> _INSTRUCTIONS TO FOLLOW_: Would you please restate all of the entries exactly, apart from the pictures?

> _SUPPLIED MATERIAL_:
■ ■ ■ ■ ■ ■ ■

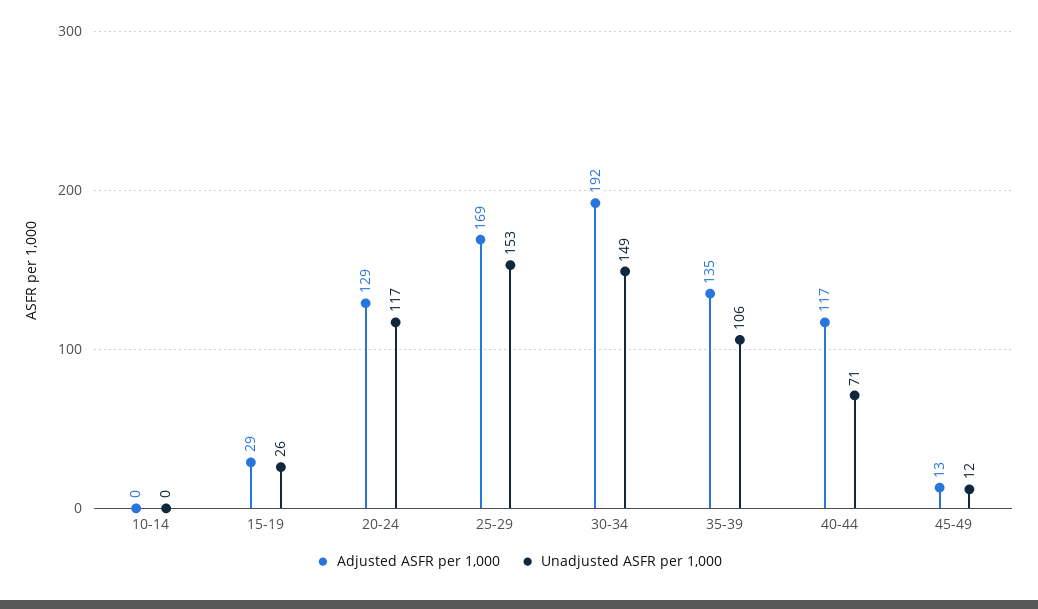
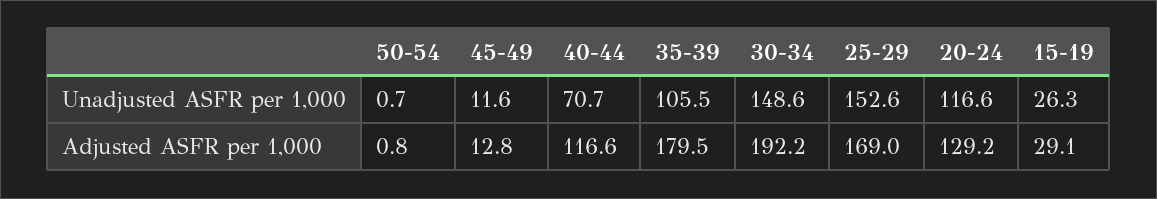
Adjusted ASFR per 1,000, 10-14: 0 -> none
Unadjusted ASFR per 1,000, 10-14: 0 -> none
Adjusted ASFR per 1,000, 35-39: 135 -> 179.5
Unadjusted ASFR per 1,000, 50-54: none -> 0.7
Adjusted ASFR per 1,000, 50-54: none -> 0.8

■ ■ ■ ■ ■ ■ ■

> _EXPECTED OUTPUT_:
Adjusted ASFR per 1,000, 10-14: 0 -> none
Unadjusted ASFR per 1,000, 10-14: 0 -> none
Adjusted ASFR per 1,000, 35-39: 135 -> 179.5
Unadjusted ASFR per 1,000, 50-54: none -> 0.7
Adjusted ASFR per 1,000, 50-54: none -> 0.8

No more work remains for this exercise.